Top officials from the Royal Academy of Cambodia’s (RAC) International Relations Institute, along with various non-governmental organisations, have expressed differing views over the international observers’ claim that the general election, which took place on July 23, was orderly, transparent, and fair.
Kin Phea, the director of the RAC’s International Relations Institute, has echoed the international observers’ positive assessment of the general election. He underscored that the electoral process aligned with the populace’s desires and demonstrated the democratic maturity Cambodia has cultivated over the past three decades.
“In essence, the international observers have rightly pointed out the reality unfolding during the election,” Phea said.
“The election was conducted with fairness and justice. The citizens were granted the freedom to cast their votes devoid of any coercive forces,” he added.
Phea further emphasised the critical role of international observers in validating the integrity of the Cambodian electoral process. These observers, he said, act as heralds to the global community, testifying to Cambodia’s strides in the democratic process.
In contrast, Korn Savang, the monitoring and advocacy coordinator for the Committee for Free and Fair Elections in Cambodia (COMFREL), underscored that each country employs unique democratic principles when evaluating an electoral process.
Savang remarked that some international observers’ final statements reflect the standards set by their respective countries.
At this juncture, COMFREL has yet to evaluate the recent electoral process, but Savang did express concerns regarding certain shortcomings in this year’s election.
“There were instances of local village-commune authorities appearing at polling stations to register voters, and party agents were noted taking a roll call of their members,” he revealed.
Savang also voiced concern over restricted practices at some polling stations during the vote count.
According to him, some stations prohibited observers from photographing the process, and others even closed their doors and windows, refusing to display the 1102 ballot count report.
Soeung Sen Karuna, a spokesman for human rights group Adhoc, raised concerns about potential negative reactions from the international community due to perceived unfairness in the election process. Such reactions could adversely impact Cambodia’s economy, trade, and diplomatic relations.
Karuna has refrained from passing judgement on the 2023 general election process.
On another note, Muth Chantha, a former senior official of the long-defunct Cambodia National Rescue Party (CNRP), has openly expressed discontent with the international observers’ assessment.
“Observers’ assessments based solely on election day are misguided, leading to the inaccurate conclusion of a free, fair, and credible election process,” Chantha wrote on his preferred social media platform.
He argued that for a more accurate appraisal, the evaluation must be conducted over multiple stages.
Nevertheless, international observers who were present at the July 23 election remarked, “The election was free, fair, transparent, confidential and credible.”
The Elections Commission of Maldives, which participated in the election observation, issued a statement affirming the fairness, confidentiality, and credibility of Cambodia’s elections.
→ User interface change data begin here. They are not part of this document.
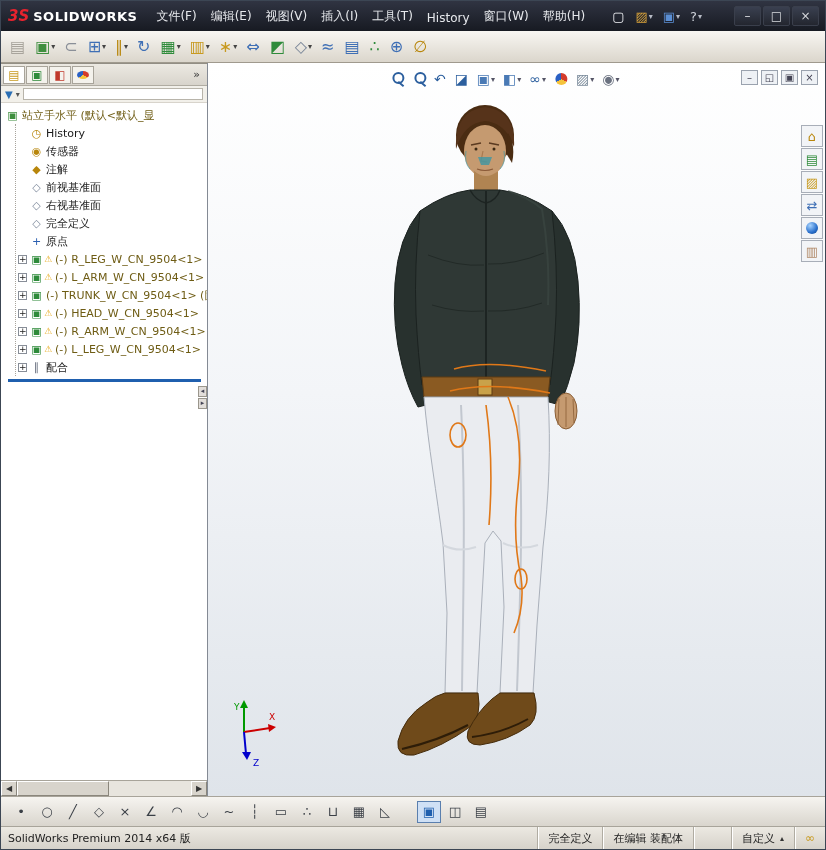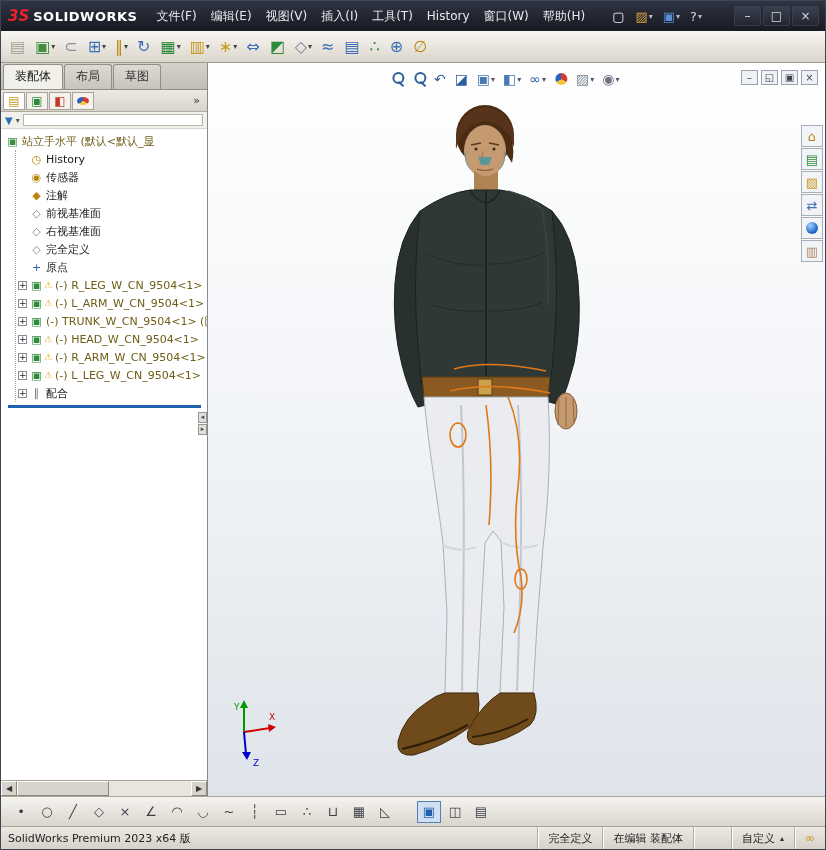--- a/index.html
+++ b/index.html
@@ -12,7 +12,7 @@
 .logo{display:flex;align-items:center;gap:4px;padding:0 12px 0 7px}
 .logo-mark{color:#e8232e;font-weight:bold;font-style:italic;font-size:15px}
 .logo-text{font-weight:bold;letter-spacing:.5px;font-size:13px;color:#fff}
-.menubar{display:flex;align-items:center}
+.menubar{display:flex;align-items:flex-end}
 .menu-item{padding:4px 7px;cursor:default;white-space:nowrap}
 .tb-quick{display:flex;align-items:center;margin-left:16px;gap:2px}
 .q-icon{display:flex;align-items:center;padding:2px 3px;border:1px solid transparent}

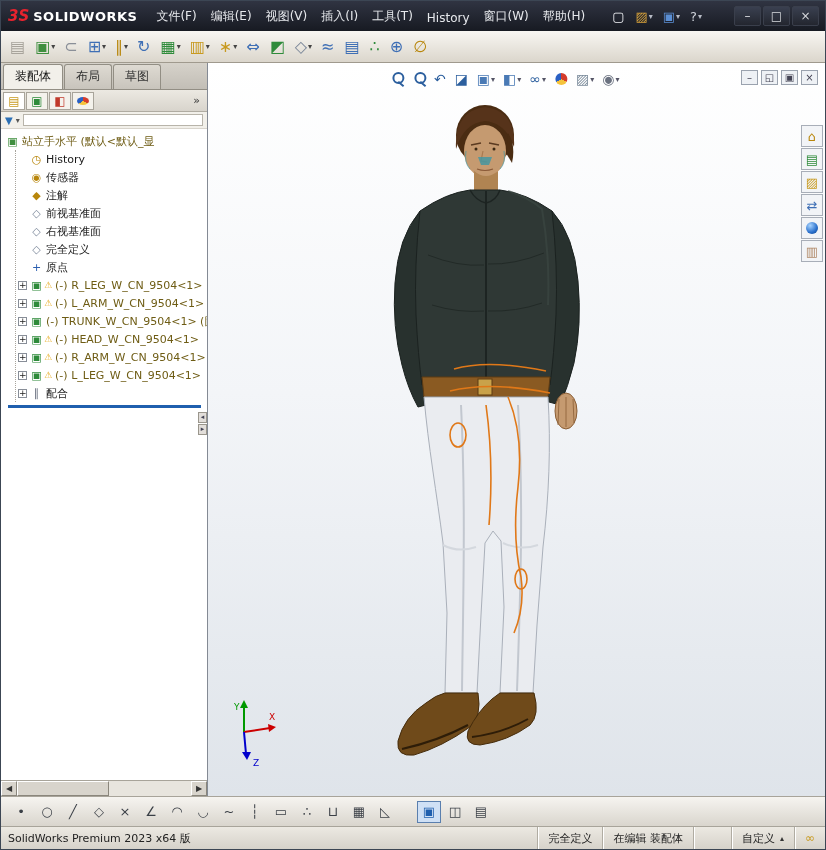--- a/index.html
+++ b/index.html
@@ -208,11 +208,6 @@
   <div class="content">
 
     <div class="left-col">
-      <div class="cmd-tabs">
-        <span class="cmd-tab active">装配体</span>
-          <span class="cmd-tab">布局</span>
-          <span class="cmd-tab">草图</span>
-      </div>
       <div class="panel">
         <div class="pane-tabs">
           <span class="pane-tab active">

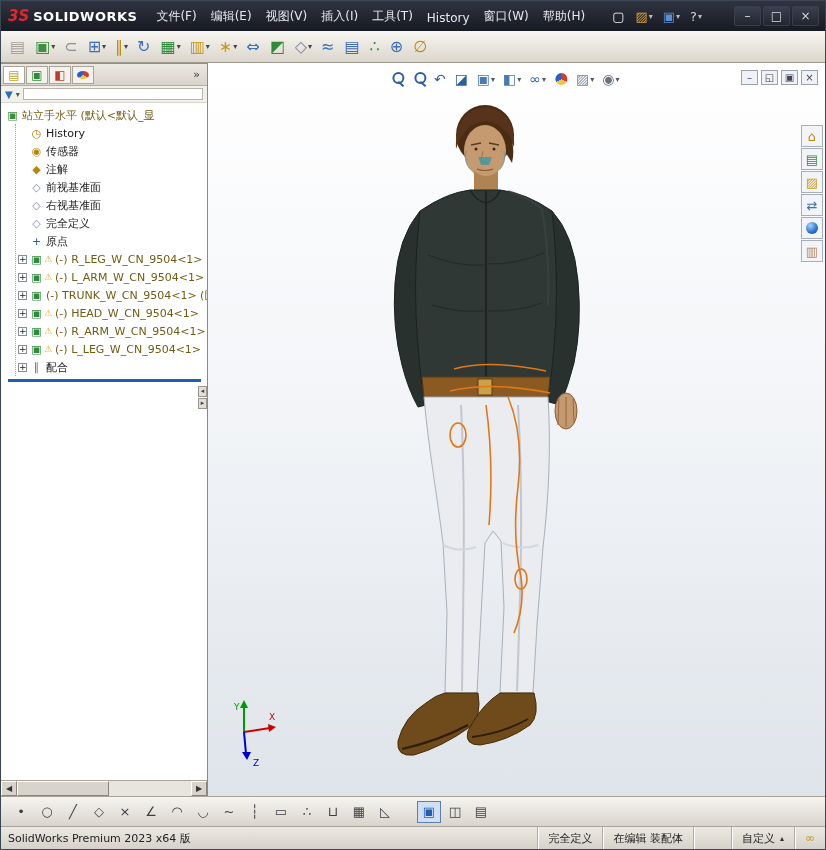--- a/index.html
+++ b/index.html
@@ -488,7 +488,7 @@
   </div>
 
   <div class="status-bar">
-    <span class="sb-left">SolidWorks Premium 2023 x64 版</span>
+    <span class="sb-left">SolidWorks Premium 2014 x64 版</span>
     <span class="spacer"></span>
     <span class="sb-seg">完全定义</span>
     <span class="sb-seg">在编辑 装配体</span>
“We bore witness to the sincere intentions of voters who peacefully exercised their democratic rights,” the statement read.
Other observers, such as the Committee for ASEAN Youth Cooperation (CAYC) and the Asian Youth Council (AYC), commended Cambodia’s election process, lauding the 2023 general election as “transparent, peaceful, free and fair”.
This year’s legislative election saw the participation of 334 international observers from 65 countries, alongside nearly 90,000 national observers, solidifying the international interest in Cambodia’s democratic journey.